_What is expected:_ Transcribe, exactly and without pictures, the lines below from the line with "flex; align-items: center;" to the line with "-696,7 +696,7 @@", both ends included, and no others.

_Material provided:_
- - - -

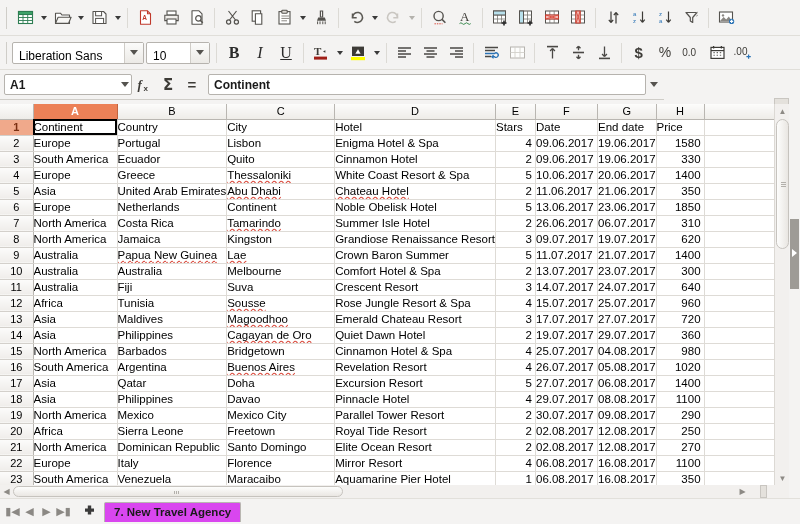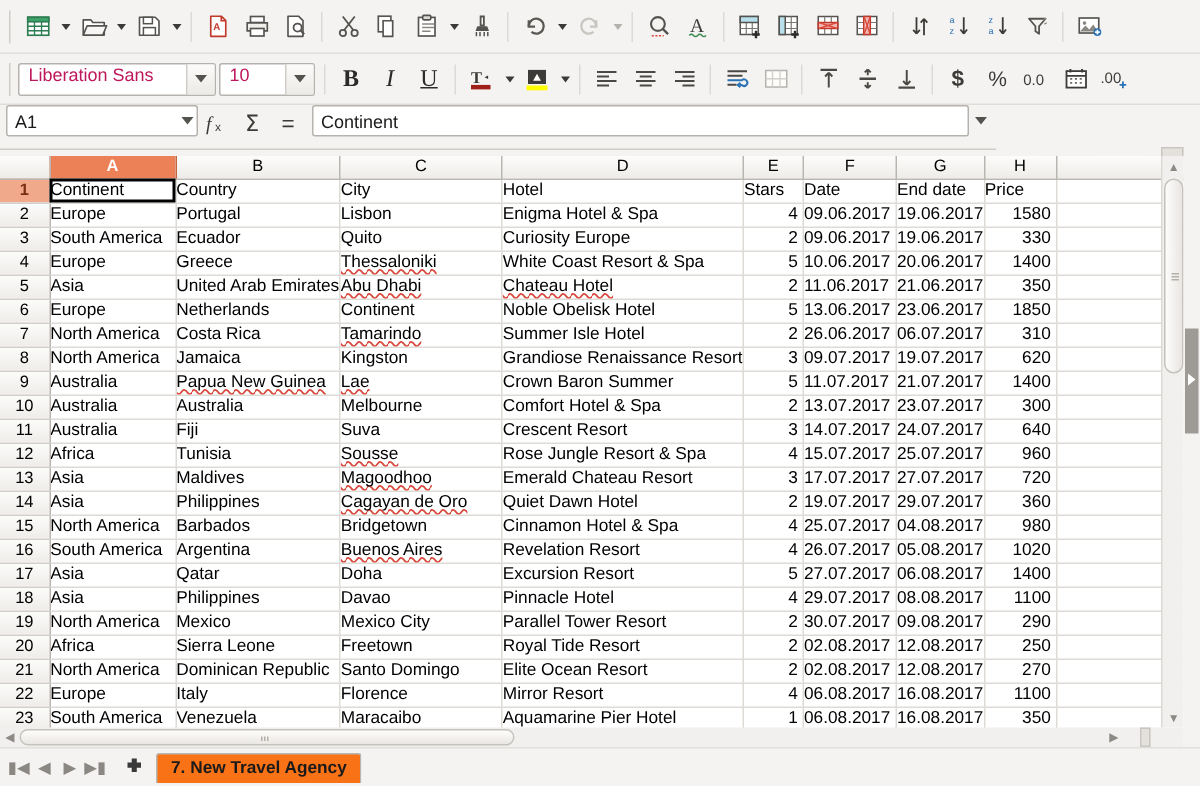--- a/index.html
+++ b/index.html
@@ -50,8 +50,8 @@
   .combo {
     height: 22px; background: #ffffff;
     border: 1px solid #b6b3ae; border-radius: 2px;
-    display: flex; align-items: flex-start;
-    font-size: 12px; color: #be185d;
+    display: flex; align-items: flex-end;
+    font-size: 12px; color: #000000;
     flex: 0 0 auto; margin-right: 2px;
   }
   .combo .val { padding: 0 4px 0 6px; flex: 1 1 auto; white-space: nowrap; overflow: hidden; }

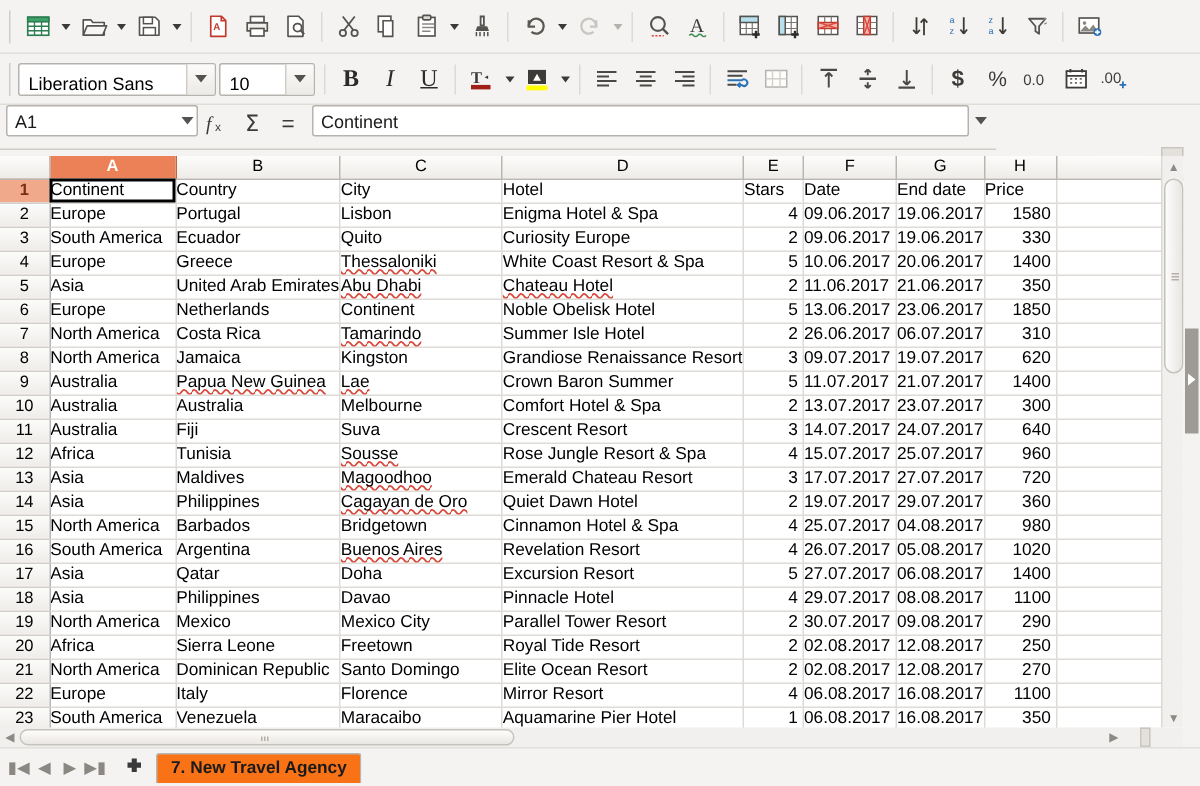--- a/index.html
+++ b/index.html
@@ -77,11 +77,12 @@
 
   
   .formulabar {
-    display: flex; 
+    display: flex; align-items: center;
     height: 30px; width: 664px;
     background: #f4f3f2;
     border-bottom: 1px solid #cfcdc8;
     padding: 0 4px;
+    font-weight: bold;
   }
   .namebox {
     width: 128px; height: 21px; background: #fff;

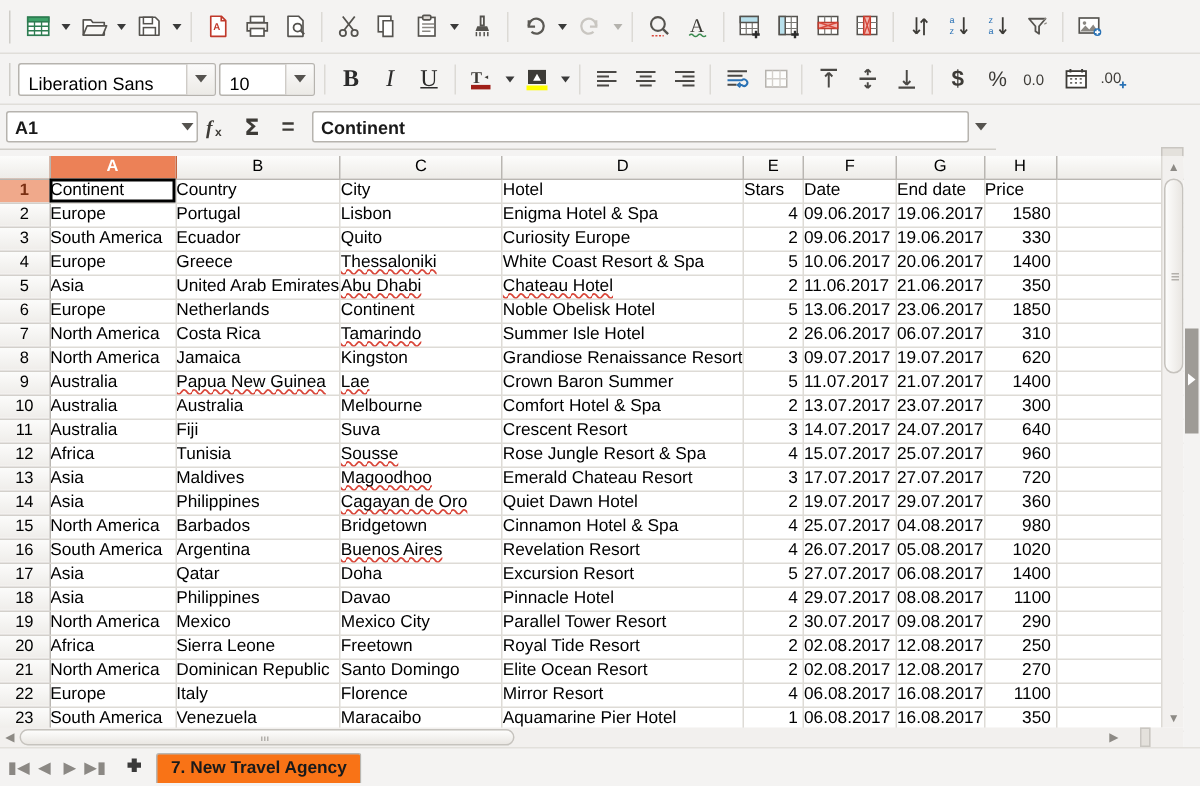--- a/index.html
+++ b/index.html
@@ -696,7 +696,7 @@
             <td class="cell">South America</td>
             <td class="cell">Ecuador</td>
             <td class="cell">Quito</td>
-            <td class="cell">Curiosity Europe</td>
+            <td class="cell">Cinnamon Hotel</td>
             <td class="cell num">2</td>
             <td class="cell">09.06.2017</td>
             <td class="cell">19.06.2017</td>

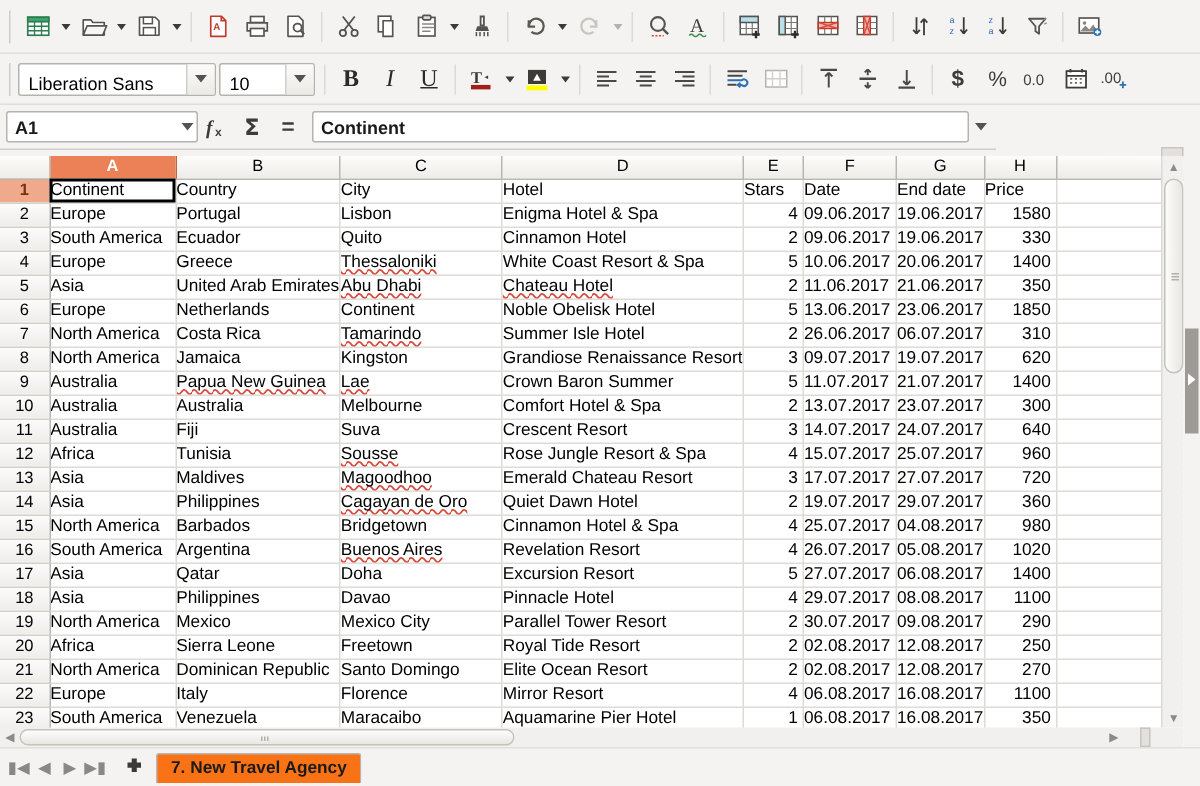--- a/index.html
+++ b/index.html
@@ -274,7 +274,7 @@
   }
   .sheettab {
     height: 20px; flex: 0 0 auto;
-    background: #f97316;
+    background: #d946ef;
     border: 1px solid #b9b6b1;
     border-bottom: none;
     border-radius: 2px 2px 0 0;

- - - -

_Written response:_
+    display: flex; align-items: center;
     height: 30px; width: 664px;
     background: #f4f3f2;
     border-bottom: 1px solid #cfcdc8;
     padding: 0 4px;
+    font-weight: bold;
   }
   .namebox {
     width: 128px; height: 21px; background: #fff;

--- a/index.html
+++ b/index.html
@@ -696,7 +696,7 @@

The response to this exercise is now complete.